» Exercise input:

________________

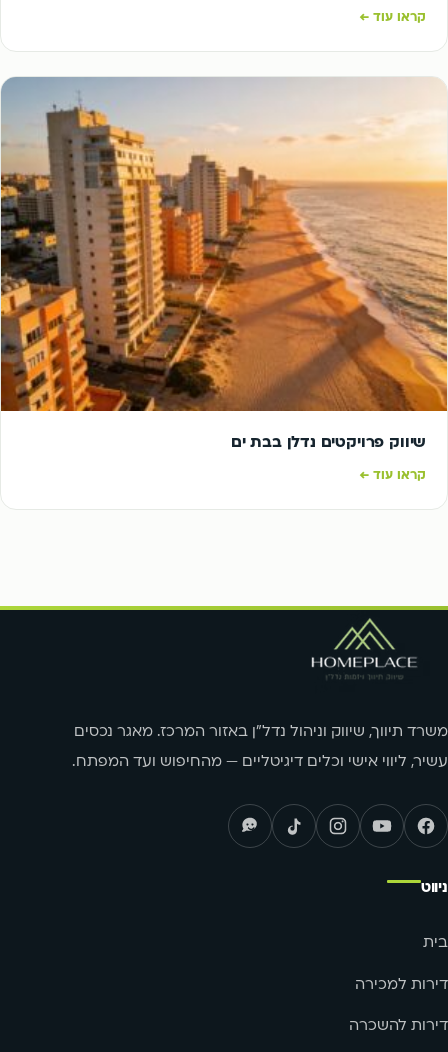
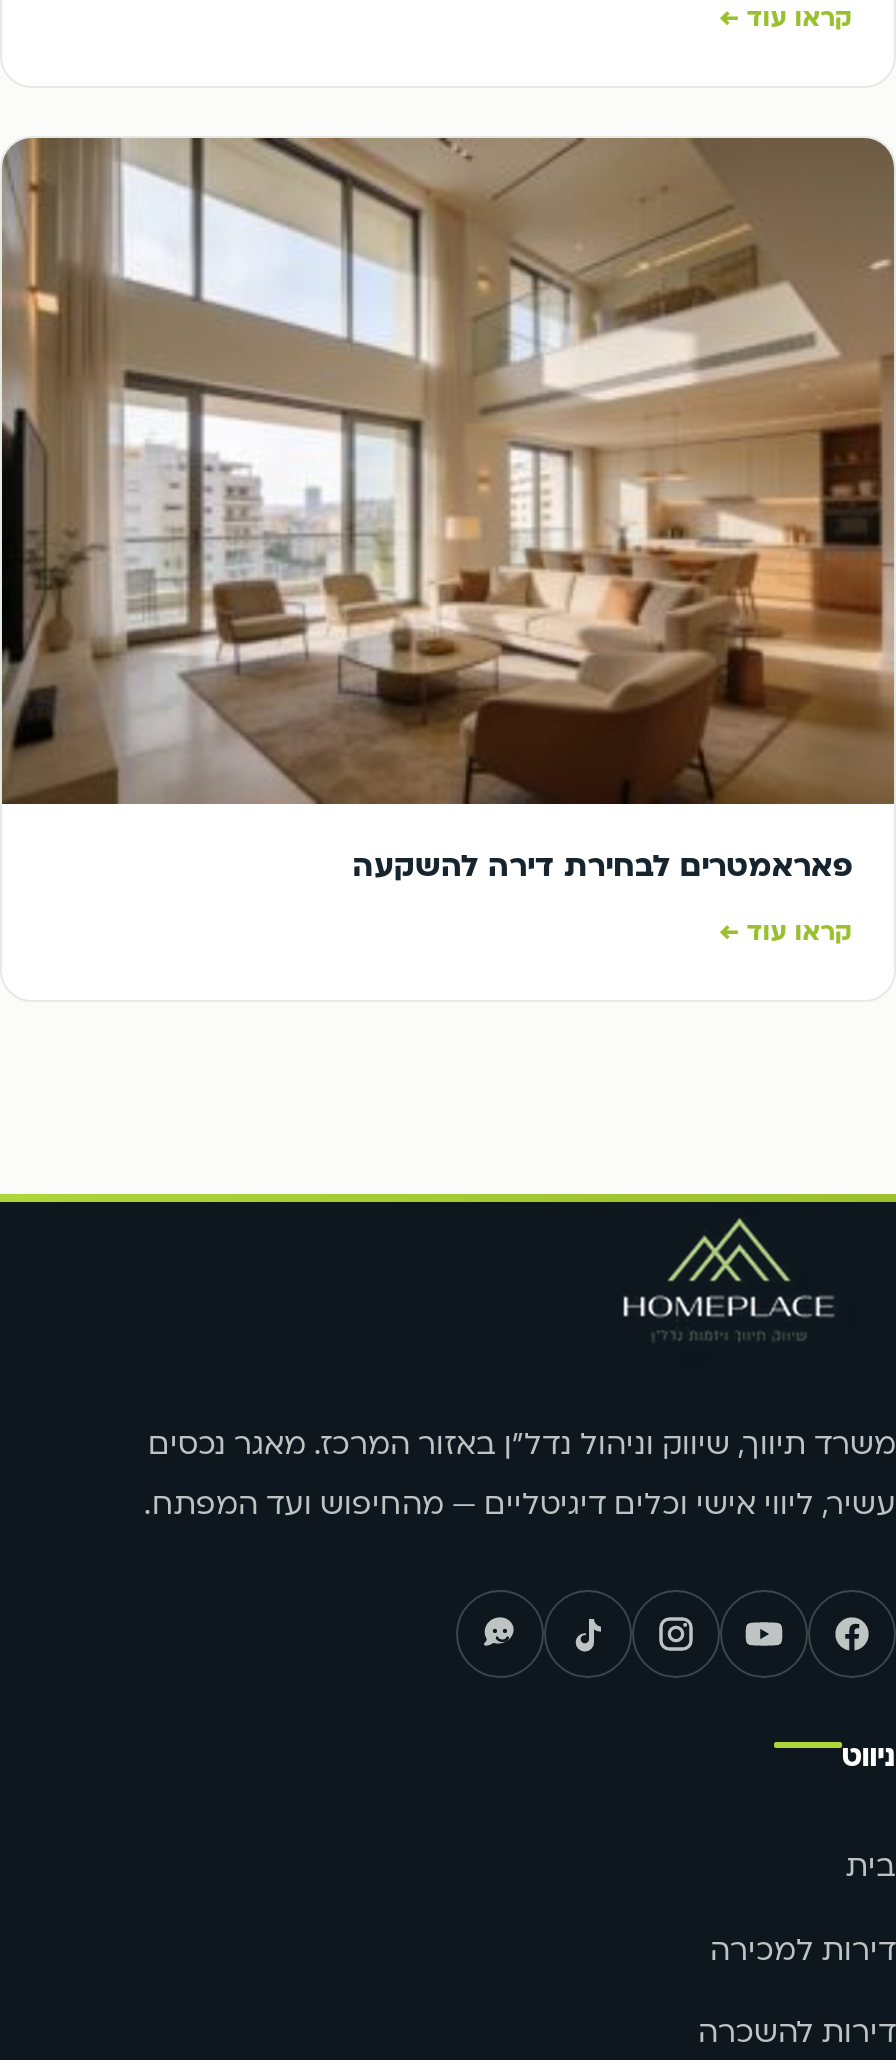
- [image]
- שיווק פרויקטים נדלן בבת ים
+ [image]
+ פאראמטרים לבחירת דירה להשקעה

________________

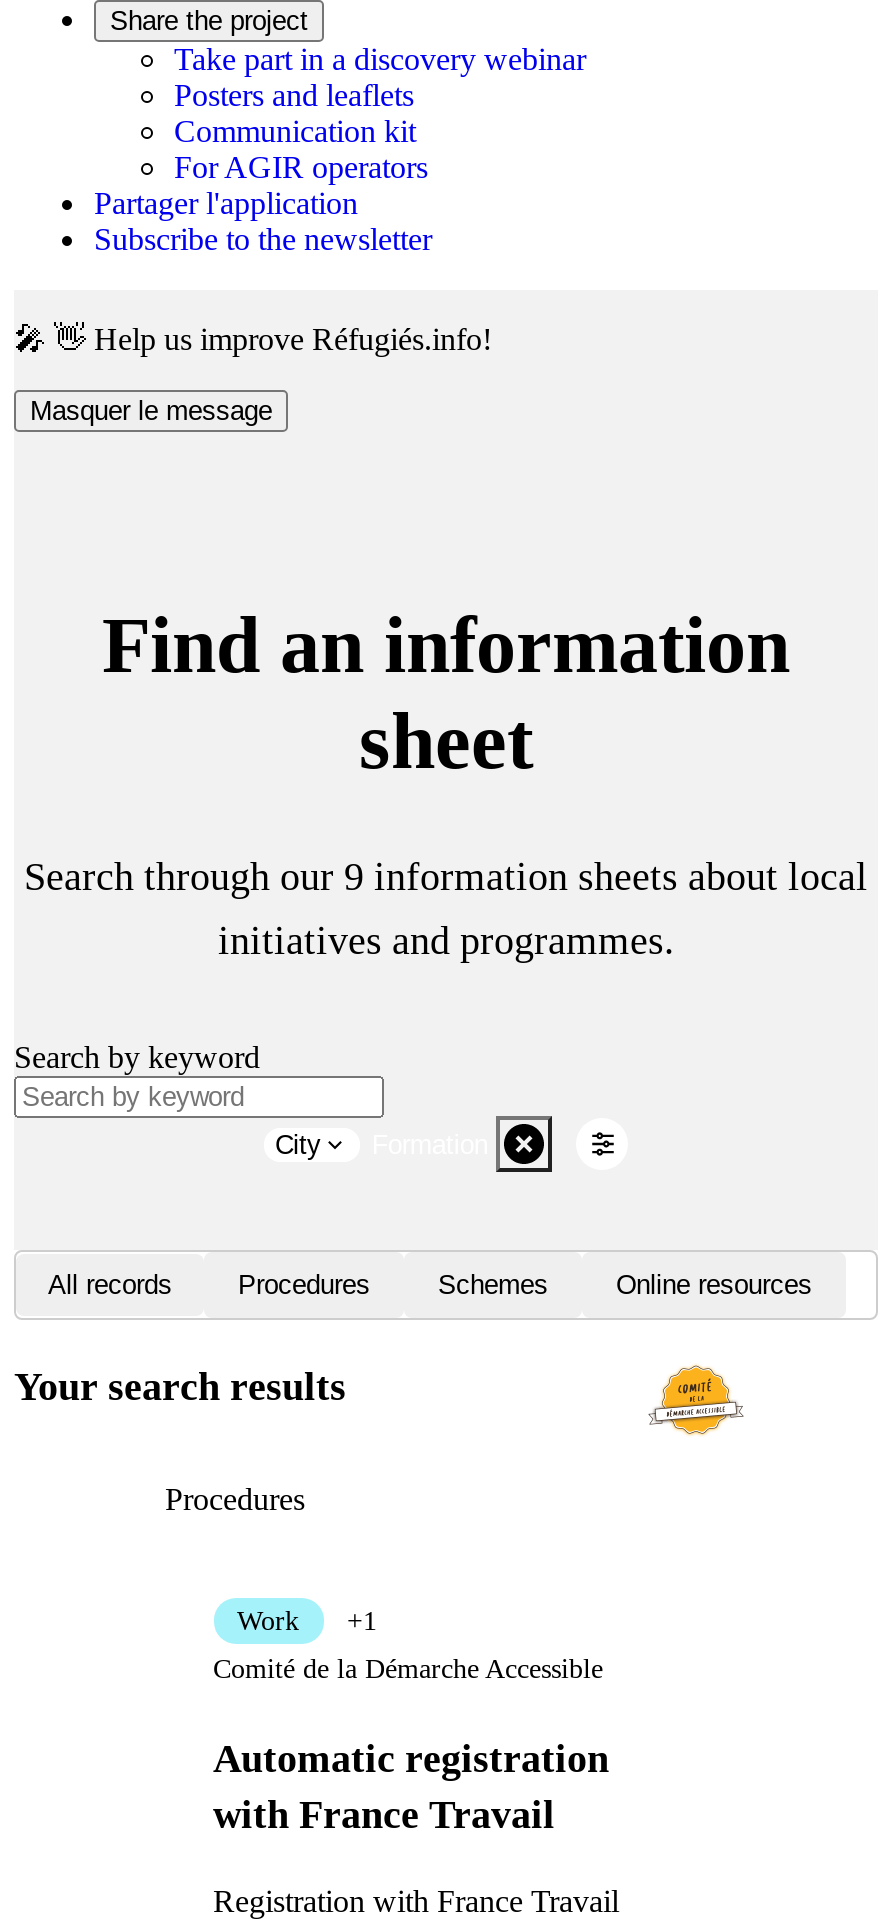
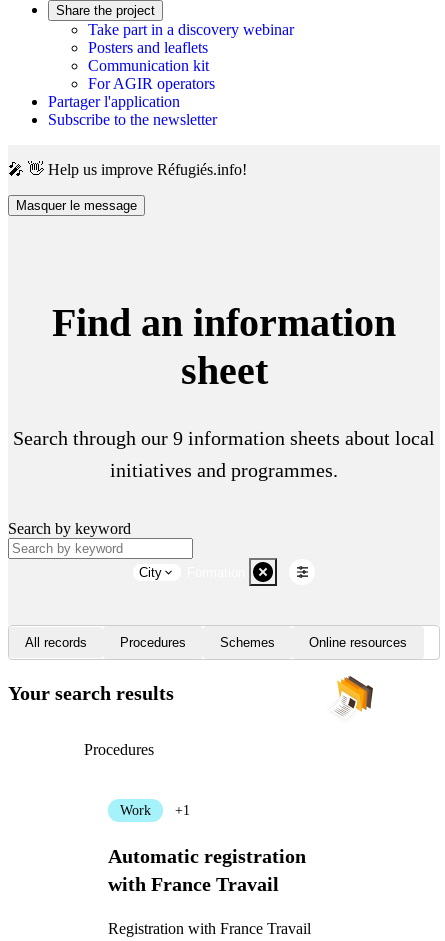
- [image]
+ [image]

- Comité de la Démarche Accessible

________________

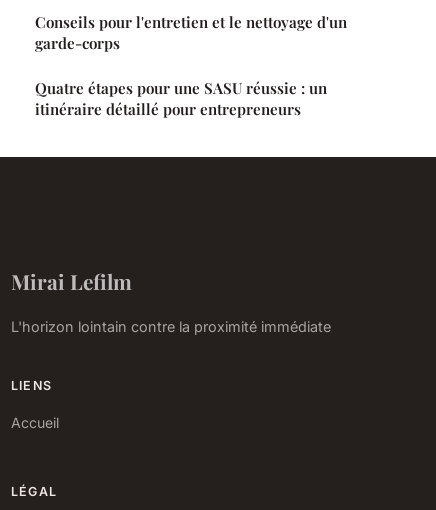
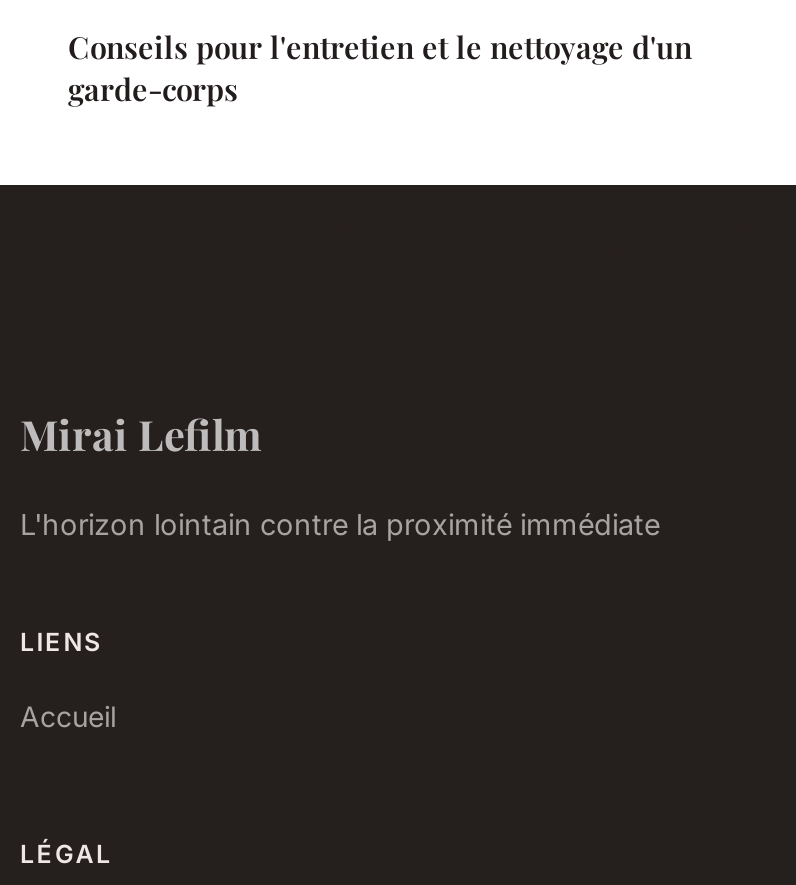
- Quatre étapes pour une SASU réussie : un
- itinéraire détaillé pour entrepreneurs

________________

From the entries above, give again exactly the lines running from the line with "- Quatre étapes pour une SASU réussie : un" to the line with "- itinéraire détaillé pour entrepreneurs"; include both of those lines.

- Quatre étapes pour une SASU réussie : un
- itinéraire détaillé pour entrepreneurs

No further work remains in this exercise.